“I'm tired. I'm tired. Those of you that I love, know who you are. May God bless you.” Those were Phyllis Hyman’s final words, written in a simple note before she took her own life on June 30, 1995.
After seemingly regaining control of her struggle with bipolar disorder, Hyman was finding herself with her final work, I Refuse to Be Lonely. Her triumphs were cut short, however, when she overdosed on a cocktail of pills just one week shy of her 46th birthday.
Regardless of her short life, Hyman showcased enough of her immense talents to be ranked among the greats, perhaps not during her lifetime but certainly beyond. This is a look back on eight of her most impressive works.
1. “Betcha by Golly, Wow” (with Norman Connors)
Long before Prince made his version of the song a radio hit in 1996, Hyman recorded her own take on Connie Stevens’ “Betcha by Golly, Wow.” She teamed with musician Norman Connors for the remake, which appeared on his You Are My Starship album.
Hyman’s voice took center stage on “Betcha by Golly, Wow,” and it inspired several singers. In fact, Regina Belle said she changed her approach to singing after hearing Hyman’s rendition.
2. “Somewhere in My Lifetime”
Whitney Houston rose to fame in the 1980s as Clive Davis’ greatest musical discovery. Yet Hyman was one of the first true divas on Arista, and she released her debut offering for that label, Somewhere in My Lifetime, in 1979.

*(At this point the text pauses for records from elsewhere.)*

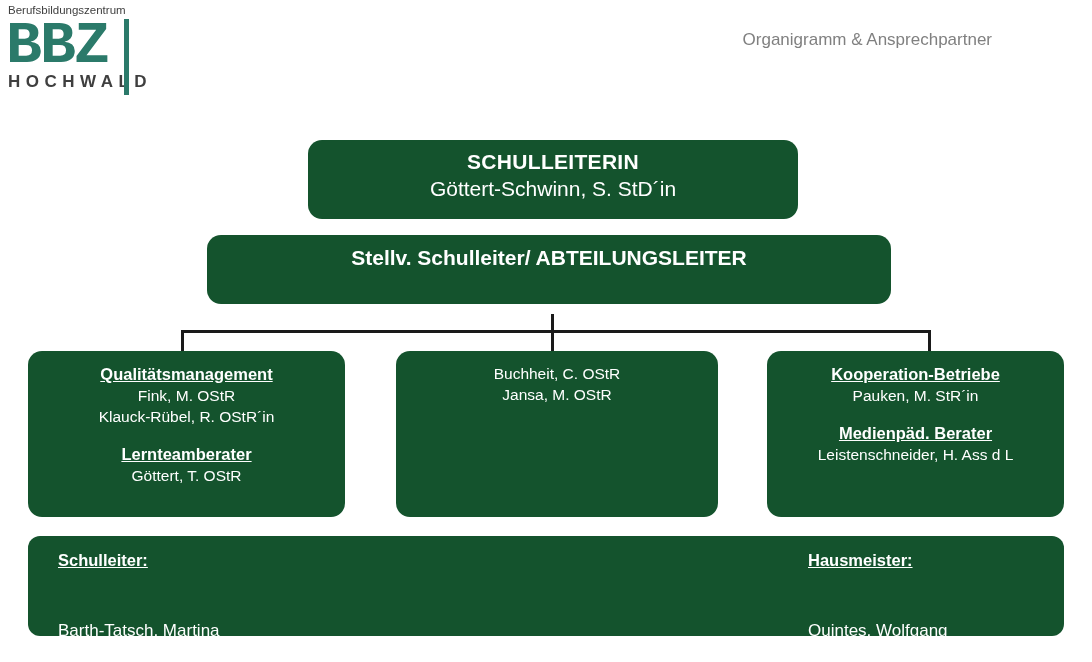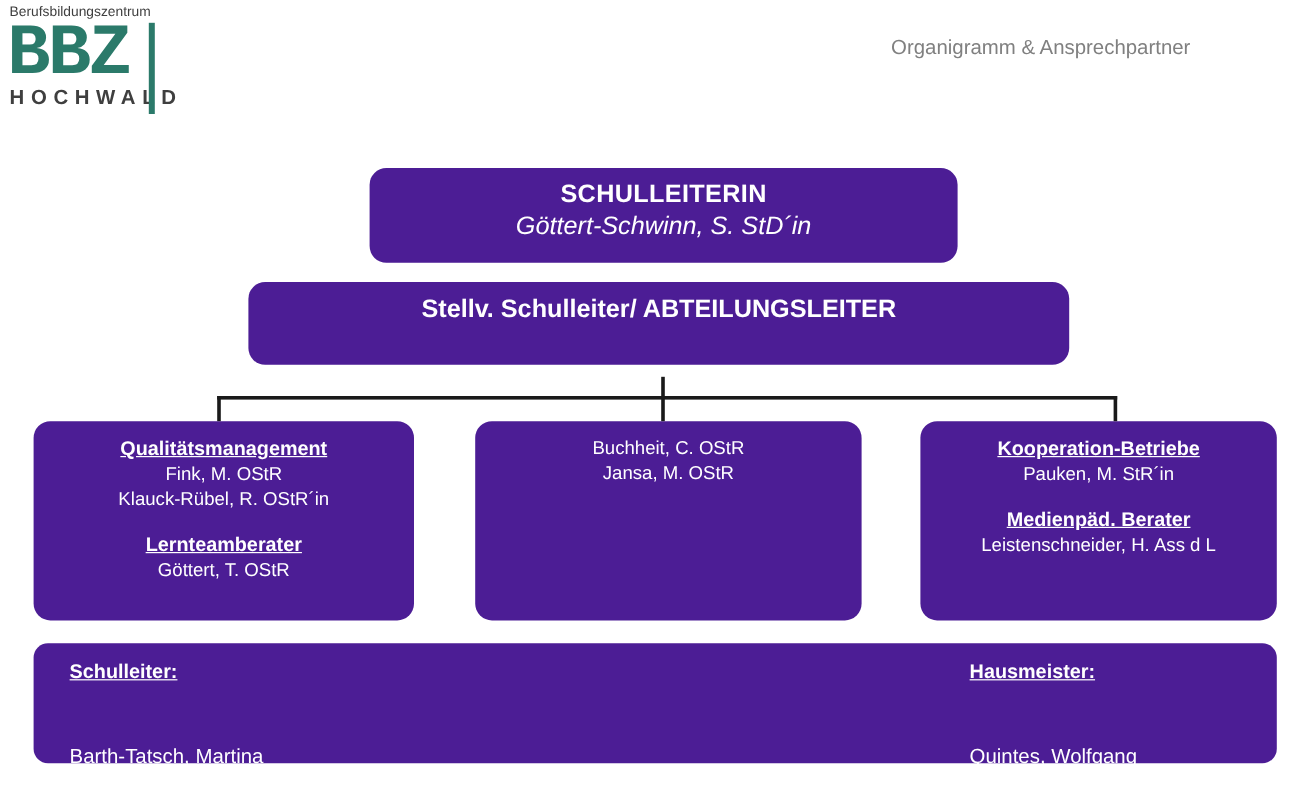--- a/index.html
+++ b/index.html
@@ -66,32 +66,31 @@
     right: 100px;
     top: 30px;
     font-size: 17px;
     color: #808080;
     white-space: nowrap;
   }
 
   
   .box {
     position: absolute;
-    background: #4c1d95;
+    background: #14532d;
     border-radius: 14px;
     color: #ffffff;
     box-sizing: border-box;
     text-align: center;
   }
   .box .title {
     font-weight: bold;
   }
   .box .sub {
     font-weight: normal;
-    font-style: italic;
   }
 
   #box-schulleiterin {
     left: 308px;
     top: 140px;
     width: 490px;
     height: 79px;
     padding-top: 10px;
   }
   #box-schulleiterin .title { font-size: 21px; letter-spacing: .3px; }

The album’s title track failed to make an impression on the Billboard Hot 100, despite her powerful performance and production by Barry Manilow. On the other hand, it became her first top 20 hit on the R&B chart, where it climbed to No. 12.
3. “You Know How to Love Me”
Hyman scored her first cross-genre hit with “You Know How to Love Me” in 1979. The disco-flavored song showcased a different side of artistry as she belted and cooed along with the pace of the up-tempo tune. It was a bubbly departure from the ballads that first got her noticed on R&B radio.
4. “In a Sentimental Mood”
If there is a cult classic among Hyman’s many recordings, it is “In a Sentimental Mood.” While Hyman was performing as a headliner in Sophisticated Ladies, the Broadway tribute to Duke Ellington, her rendition of the song was a highlight of the show.
What made Hyman’s singing of “In a Sentimental Mood” so special was her delivery of different interpretations of the tune every night, versions that varied in subtle, interesting ways. In the performance linked above, she changed the climactic high notes to sombre runs to capture the mood (no pun intended) of the moment.
5. “Reach Out and Touch (Somebody’s Hand)”
For most singers, standing alongside Roberta Flack, Cissy Houston, Stevie Wonder and Patti LaBelle would probably be frightening. But not if they had Hyman’s talent and personality.
While Wonder showed off his vocal runs and LaBelle belted at the very top of her range, Hyman focused on her phrasing and the message in “Reach Out and Touch (Somebody’s Hand).” It was such a shame Diana Ross was not present to participate in the fun.
6. “Hit the Road/Daddy”
Eubie Blake was one of the most important composers of the 20th century, so when the 1983 show Eubie Blake: A Century of Music was being planned to celebrate his legacy, it was important to enlist performers who could do his work justice.
Naturally, Hyman was selected to participate, and she thrilled the audience with renditions of “Hit the Road” and “Daddy.” The songs were clearly dissimilar, and Hyman flexed her skills as she switched with ease from the persona of scorned diva to that of desperate lover.
7. “Living All Alone”
If there was ever any doubt that Hyman was a musical star, “Living All Alone” should be presented as a testament to her talent. Released in 1986 from an album of the same name, the song was probably her most thrilling performance on record, specifically because of what she did on the bridge.
Hyman whistled—but not the high notes commonly associated with Minnie Riperton or Mariah Carey. Instead, she put her lips together and whistled in the traditional sense as if to signal that her emotions were just too raw to put into words.
8. “Don’t Wanna Change the World”
The biggest hit of Hyman’s career came near the end of her life. “Don’t Wanna Change the World” took her to the top of the Billboard Hot R&B/Hip-Hop Songs chart for the first and only time and positioned her as a star on the rise from the commercial slump she experienced in the late 1980s.
The title of the song’s corresponding album was Prime of My Life. The unfortunate irony was that Hyman would never enjoy such a great time again. She died just four years later.